After tomorrow I will be offline for about 5 days.

Updated RedirectTo

does not cover @Thorin-Oakenpants sample: http://foo.bar/redirect?href=bar.foo/index.html

UPDATE: Use "Skip Redirect" from AMO... its way better.
Now a nasty one... trying to mimic part of "Skip redirect"
NOTE: this one can and will make some login breakage... for tests and brainstorming only
Does not interfere any of rules posted on this page.

It consists 2 filter rules.
First one does the skipping and the second one whitelists login pages to avoid breakage.

Pattern: Any URL
Types: Document
Action: Filter
Filter URL: On

Pattern scheme: http/https
Pattern host: *
Pattern path: *signin*, *signout*, *login*, *logout*, *logon*, *logoff*, *auth*, *account*, *eBayISAPI.dll*, *ServiceLogin*, *ServiceLogout*, *AccountChooser* (maybe you can add also *option*, but I don't like it)
Types: Document
Action: Whitelist

Samples:
Working redirect
https://outgoing.prod.mozaws.net/v1/b928e4237edbbdd2646a3971d2e6b514aee033c10f3f4c49415bf93096405f38/http%3A//www.google.com/chrome/%3Fi-would-rather-use-firefox=http%253A%252F%252Fwww.mozilla.org/

www.google.com/chrome/?i-would-rather-use-firefox=http%3A%2F%2Fwww.mozilla.org/

Working login pages
https://signin.ebay.de/ws/eBayISAPI.dll?SignIn&UsingSSL=1&pUserId=&co_partnerId=2&siteid=77&ru=http%3A%2F%2Fmy.ebay.de%2Fws%2FeBayISAPI.dll%3FMyEbayBeta%26MyEbay%3D%26gbh%3D1%26guest%3D1&pageType=3984

https://www.amazon.com/ap/signin?_encoding=UTF8&openid.assoc_handle=usflex&openid.claimed_id=http%3A%2F%2Fspecs.openid.net%2Fauth%2F2.0%2Fidentifier_select&openid.identity=http%3A%2F%2Fspecs.openid.net%2Fauth%2F2.0%2Fidentifier_select&openid.mode=checkid_setup&openid.ns=http%3A%2F%2Fspecs.openid.net%2Fauth%2F2.0&openid.ns.pape=http%3A%2F%2Fspecs.openid.net%2Fextensions%2Fpape%2F1.0&openid.pape.max_auth_age=0&openid.return_to=https%3A%2F%2Fwww.amazon.com%2Fgp%2Fyourstore%2Fcard%3Fie%3DUTF8%26ref_%3Dcust_rec_intestitial_signin

https://manage.autodesk.com/service/authentication/login?returnUrl=https%3A%2F%2Fmanage.autodesk.com%2Fcep%2F

https://account.xiaomi.com/pass/serviceLogin?callback=http%3A%2F%2Fglobal.mi.com%2Fen%2Flogin%2Fcallback%3Ffollowup%3Dhttp%253A%252F%252Fwww.mi.com%252Fen%252F%26sign%3DZDk4YmY0MTRkMThmODExYTE0MDljYWRmYzczZmNjOGZjNDAzNzU0Mg%2C%2C&sid=mi_overseaen&_locale=en

https://login.live.com/login.srf?wa=wsignin1.0&rpsnv=13&ct=1495461484&rver=6.7.6643.0&wp=MBI_SSL_SHARED&wreply=https:%2F%2Fmail.live.com%2Fdefault.aspx%26lc%3D1033%26id%3D64855%26mkt%3Den-us%26cbcxt%3Dmai%26lc%3D1033%26id%3D64855%26mkt%3Den-us%26cbcxt%3Dmai%26lc%3D1033%26id%3D64855%26mkt%3Den-us%26cbcxt%3Dmai%26lc%3D1033%26id%3D64855%26mkt%3Den-us%26cbcxt%3Dmai&lc=1033&id=64855&mkt=en-us&cbcxt=mai

Currently broken login pages
https://login.leagueoflegends.com/?region=eune&lang=en_PL&redirect_uri=http%3A%2F%2Feune.leagueoflegends.com%2F
I can't figure out how to match this one since "login" is part of hostname and not path and Request Control doesn't cover this... here Redirector is better.

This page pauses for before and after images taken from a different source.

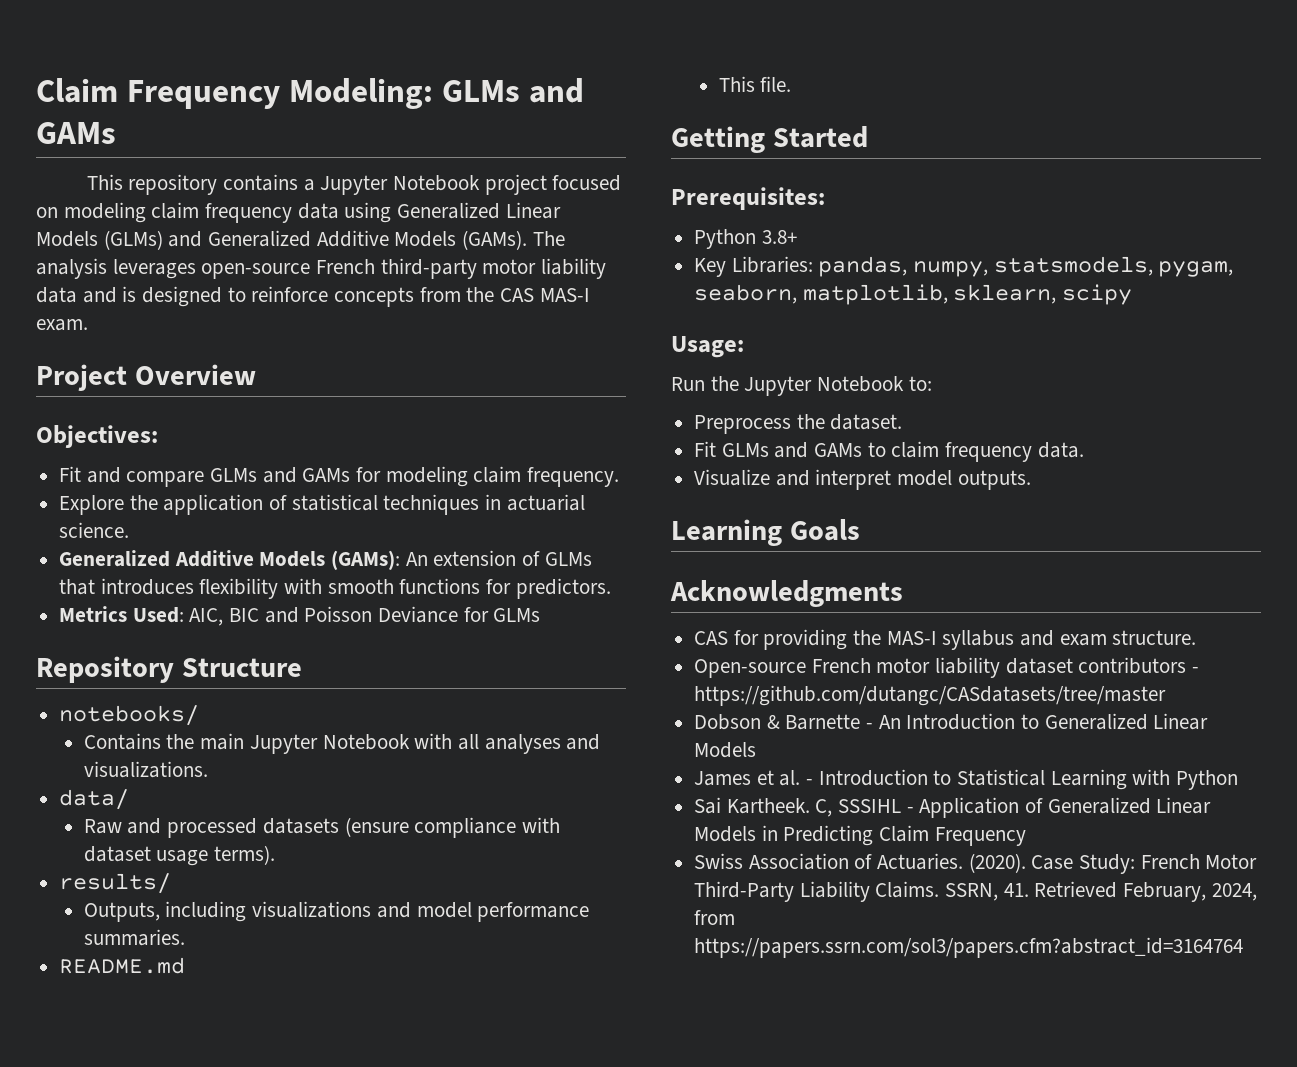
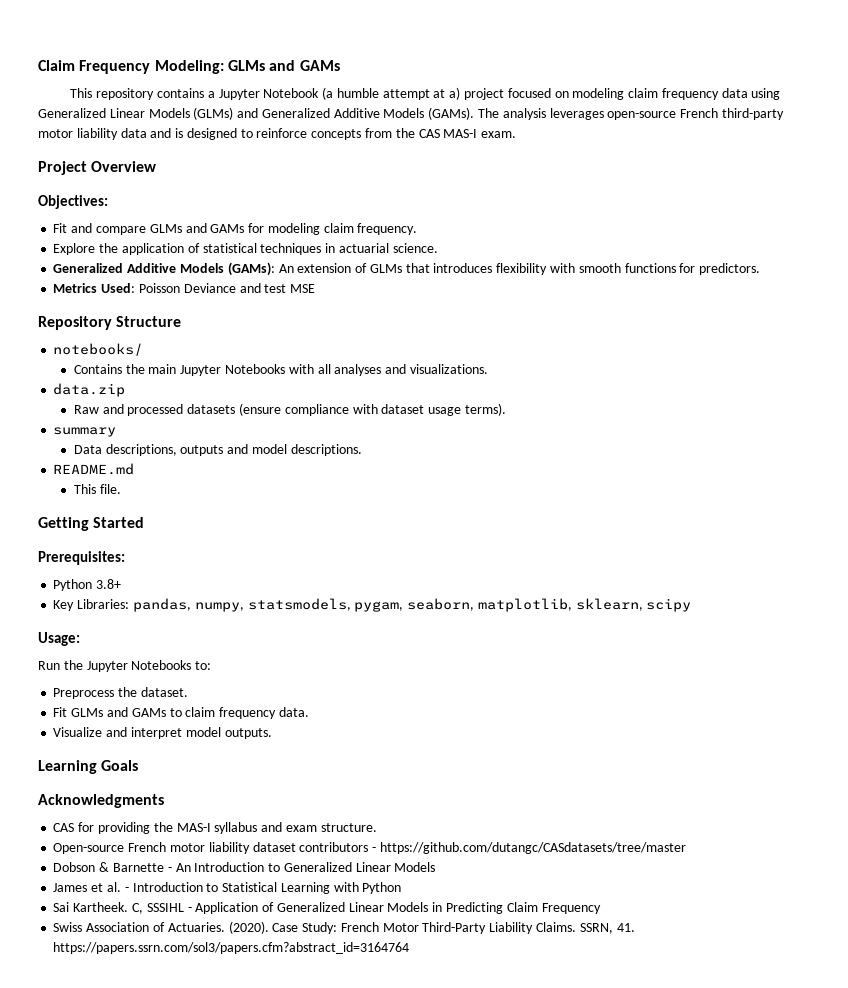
- This repository contains a Jupyter Notebook project focused on modeling claim frequency data using Generalized Linear Models (GLMs) and Generalized Additive Models (GAMs).
+ This repository contains a Jupyter Notebook (a humble attempt at a) project focused on modeling claim frequency data using Generalized Linear Models (GLMs) and Generalized Additive Models (GAMs).
- Metrics Used: AIC, BIC and Poisson Deviance for GLMs
+ Metrics Used: Poisson Deviance and test MSE
- Contains the main Jupyter Notebook with all analyses and visualizations.
+ Contains the main Jupyter Notebooks with all analyses and visualizations.
- data/
+ data.zip
- results/
- Outputs, including visualizations and model performance summaries.
+ summary
+ Data descriptions, outputs and model descriptions.
- Run the Jupyter Notebook to:
+ Run the Jupyter Notebooks to:
- SSRN, 41. Retrieved February, 2024, from https://papers.ssrn.com/sol3/papers.cfm?abstract_id=3164764
+ SSRN, 41. https://papers.ssrn.com/sol3/papers.cfm?abstract_id=3164764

Crap... at least "path" definition is case sensitive. I have placed an issue about that.

UPDATE: Case sensitive "bug" is actually "deal breaker" until corrected. Shame, started to love this one. :(

:-1: Redirector always loads the unmodified address.

Maybe we should add Request Control to Appendix B: Firefox-Add-ons?

^^ Ahh, this now perfectly explains my observation about Redirector and what I didn't like about it.
But how then uBo, uMatrix and Request Controls are dealing perfectly in those cases.

URL path definition is case sensitive

The absolute URL path: http://example.com/data/ is not case sensitive, as per RFC 3986.

While all that comes after can be case sensitive, depending on web server settings, OS...

Everything after the RFC Standard is unclear.

@crssi wrote:

do you have any sample for ga_ stuff

any site that uses GoogleAnalytics, fe ghacks. GA should already be blocked by uBO or uMatrix or whatnot and I'm not sure we really need a filter for that stuff.

earthlng wrote

My way too complex bing regex is probably not necessary. It looks like the addon strips additional parameters automatically

Yeah, it doesn't, at least not for "Action: Redirect". Redirector doesn't make it easier either.
But I realized I don't need to account for anchors because they are not part of the "search" parameter, which results in this slightly adjusted bing-redirect:

  • old:
    {search/^\?.*&?q=(.+?)(&.*|#.*|$)/https://www.ixquick.com/do/dsearch?query=$1&cat=web&pl=opensearch&language=english}
  • new:
    {search/(^\?|.*&)q=(.+?)(&.*|$)/https://www.ixquick.com/do/dsearch?query=$2&cat=web&pl=opensearch&language=english}
  • alternative format:
    https://www.ixquick.com/do/dsearch?query={search/(^\?|.*&)q=(.+?)(&.*|$)/$2}&cat=web&pl=opensearch&language=english

... pick whichever format you prefer.

edit: fuck! the ^\?.*&?q= part is flawed, for example: ?testq=wrong without a q=right, however it works for ?testq=disney&q=porn but not for ?q=porn&testq=disney, ie if you want porn instead of disney :)
got it! (^\?|.*&)q=

edit2:
for Redirector:
https?://www.bing.com/search(\?|.*&)q=(.+?)(&.*|#.*|$) - this one "needs" the anchor part again!
Redirect to: https://www.ixquick.com/do/dsearch?query=$2&cat=web&pl=opensearch&language=english

please try to break this one y'all ;)

We need some really generic ones, but I have no idea how bad the breakage could get.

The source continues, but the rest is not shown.